Dixie Steel
James Routh
American, 1918 – 2016
Details
Title
Dixie Steel
Artist/Maker
James Routh (American, 1918 – 2016)
Date
1941
Medium
Lithograph on paper
Dimensions
6 15/16 x 10 13/16 inches
Credit
Gift of Cathy and Hunter Allen
Accession #
2011.105
Location
Currently not on view
After completing his artistic training at the Art Students League in New York, James Routh was awarded the Julius Rosenwald Fellowship in 1940. Routh wrote in his application that he wanted to travel throughout his native South to document the realities of rural life there, specifically the plight of African Americans. He ultimately focused on subjects in and around Atlanta, but chose to largely ignore the post-WWII boom that was transforming Atlanta, instead highlighting the vestiges of rural life in the city.

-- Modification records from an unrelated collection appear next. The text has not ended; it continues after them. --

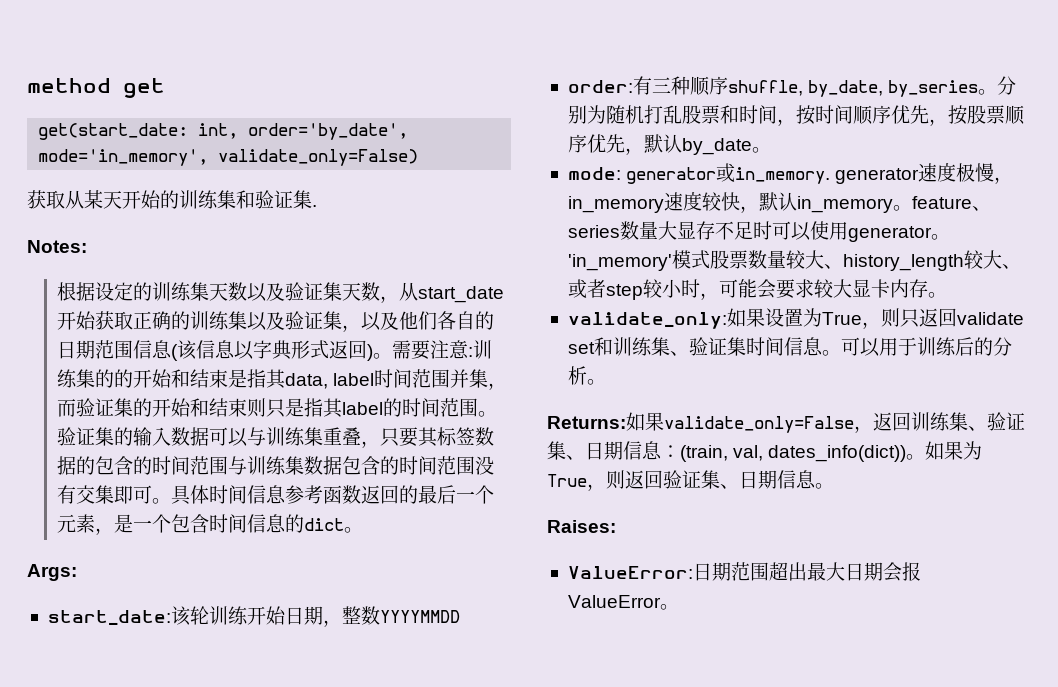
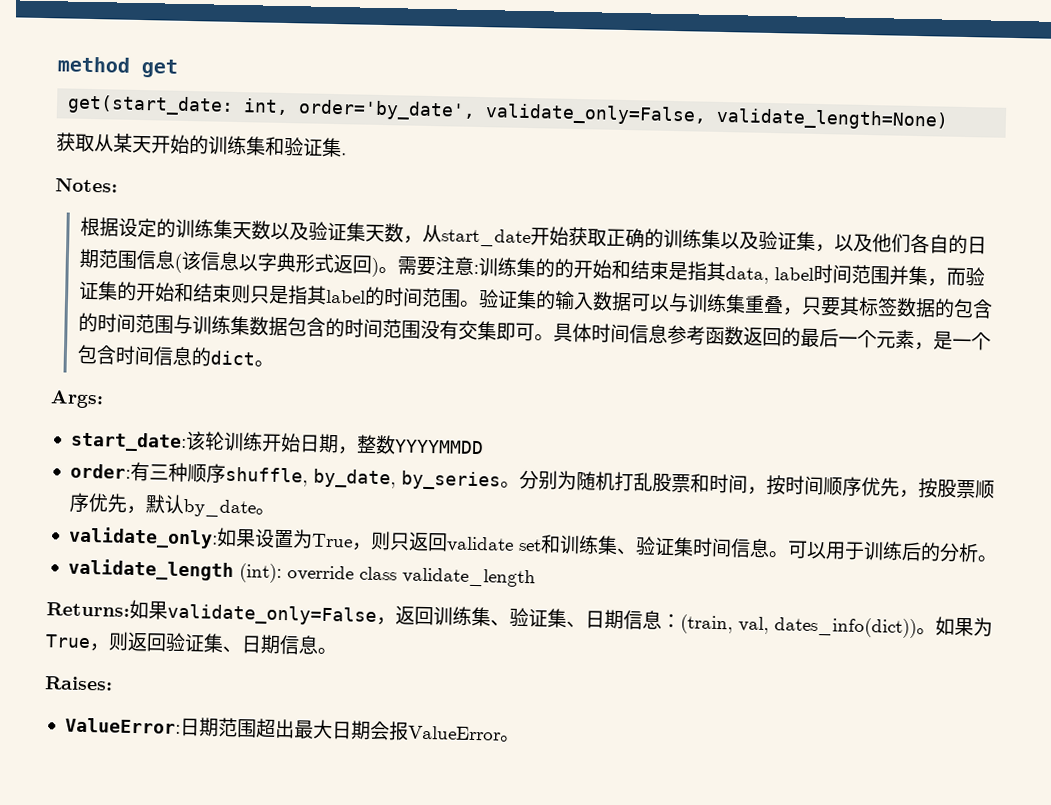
- get(start_date: int, order='by_date', mode='in_memory', validate_only=False)
+ get(start_date: int, order='by_date', validate_only=False, validate_length=None)
- mode: generator或in_memory. generator速度极慢，in_memory速度较快，默认in_memory。feature、series数量大显存不足时可以使用generator。'in_memory'模式股票数量较大、history_length较大、或者step较小时，可能会要求较大显卡内存。
+ validate_length (int): override class validate_length

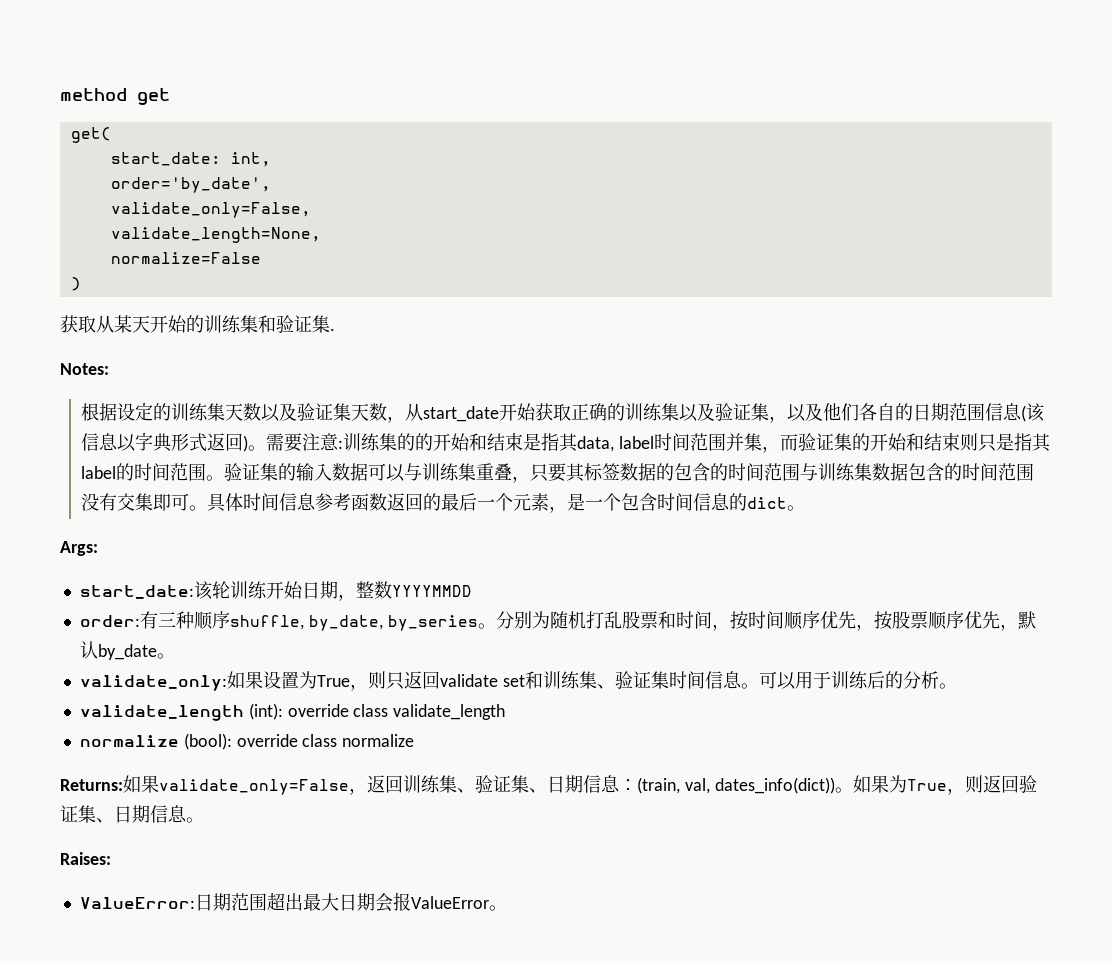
- get(start_date: int, order='by_date', validate_only=False, validate_length=None)
+ get(
+ start_date: int,
+ order='by_date',
+ validate_only=False,
+ validate_length=None,
+ normalize=False
+ )
+ normalize (bool): override class normalize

In both the drawing Dixie Steel and its related print Routh reveals the underlying tension between modernization and the rural Southern worker. The smokestacks of the Atlantic Steel Company dominate the background while a group of slumped-shouldered laborers traverse the barren field at the bottom right. Atlantic Steel—which later trademarked Dixisteel—ceased operations in 1998, but the site subsequently has been transformed into the retail center Atlantic Station.